You realize how marketing, UX, and IT all matter to developing a holistic, aligned picture of your customer.
Major successes and serious reflection
Heart disease innovation: Prolonged study is leading to valuable progress. In 1958, Dr. Mason Sones of Cleveland Clinic successfully threads a tube into a patient’s arteries. It’s the first iteration of coronary arteriography, and the resulting images offer scientists real evidence to diagnose angina (chest pain associated with heart disease). Subsequently, two radiologists simplify Sones’ technique, making it more accessible to more patients.
This breakthrough paves the way to modern advances in diagnosis, disease management and treatment.

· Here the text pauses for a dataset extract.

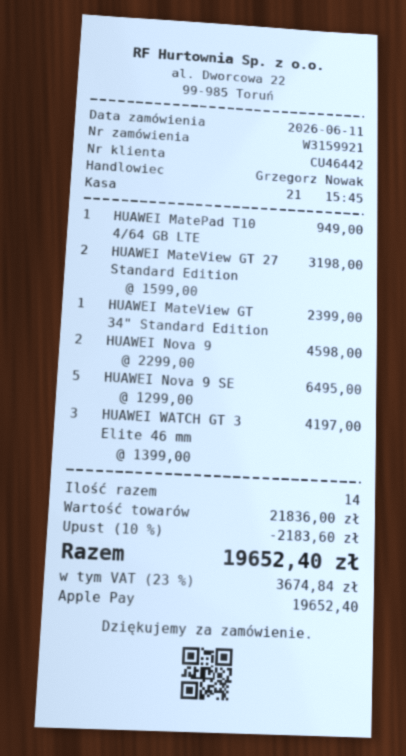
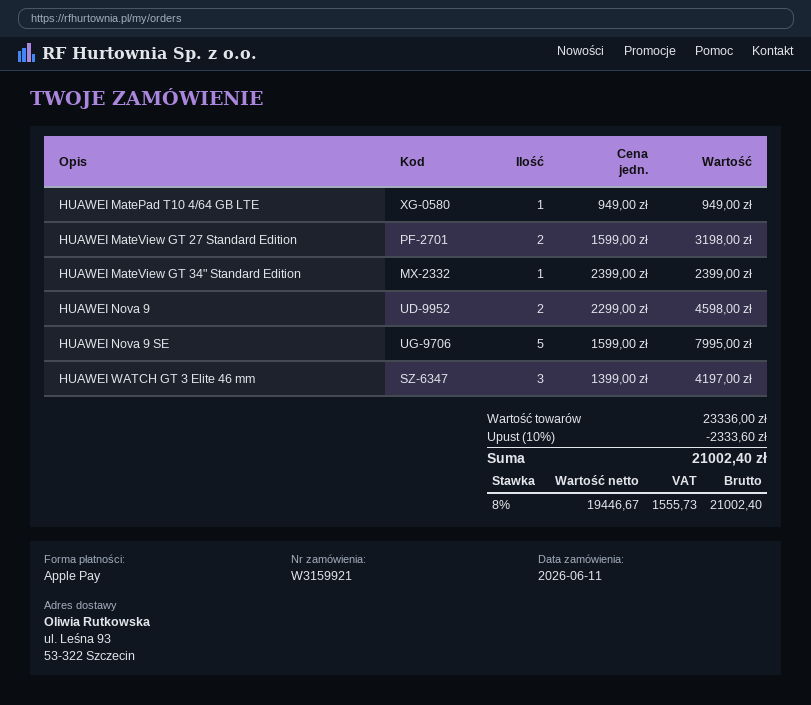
HUAWEI Nova 9 SE: 5 x 1299.00 = 6495.00 -> 5 x 1599.00 = 7995.00
subtotal: 21836.00 -> 23336.00
discount: 10% = 2183.60 -> 10% = 2333.60
tax: 23% = 3674.84 -> 8% = 1555.73
total: 19652.40 -> 21002.40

Your DDD: Optimizations to the design of your customer experience are proving successful, and stakeholders are happy. Congratulations! But you don’t rest following an outstanding quarterly performance. You continually mature and act on your understanding of the analytics.
During this more mature stage of data-driven design, you establish a steady cadence for data collection. A quarterly plan is being carried out, and a year’s worth of data has been gathered that reaches across departments, breaking down silos and instigating rich, ongoing conversations about what to design and why. Multiple perspectives feed overall insights. With an intentional plan and effective measurement strategies in place, now’s the time to experiment. You avoid getting stuck in a design rut by testing your current site against previous versions through multi-variate or A/B testing.
You might even consider deeper dives into personalization and using machine learning to interact with customers based on their purchase history or content engagement activity.
Heart Disease Innovation: Through decades of research, experiments, clinical trials, and life-saving wins, the stage has been set for even more advances. Surgery to widen arteries helps tens of millions of patients. Medical therapies, angioplasty, and stenting techniques evolve. Treatment plans include personalized lifestyle changes. And relationships to other conditions, such as diabetes and obesity, shed more light on heart disease.
From da Vinci’s early observations, we have reached an age of increasing wisdom, as data and the amalgamation of it grows more and more robust.
Your DDD: At this stage of your data-driven design pursuit, you’ve chosen the right tools to leverage the insights you’ve gathered. Because you have invested in data collection and followed the fundamentals of data-driven design (balance, cadence, conversations, and perspective), you can pursue business goals more strategically. Data might have even uncovered an opportunity to spin off a new product or shift into a new market.
Nail It! No matter the health of their hearts, your customers expect an outstanding digital experience, which requires you to have a rich understanding of who they are. A data-driven design approach allows you to build and continually improve that experience throughout the entire lifecycle of your digital property.
Getting started doesn’t have to be complicated. Begin by testing what’s available, and mature your analytics from there. As in the scientific method, you’ll experience setbacks as you build and launch products. But when you heed the data, you will design a smarter path forward.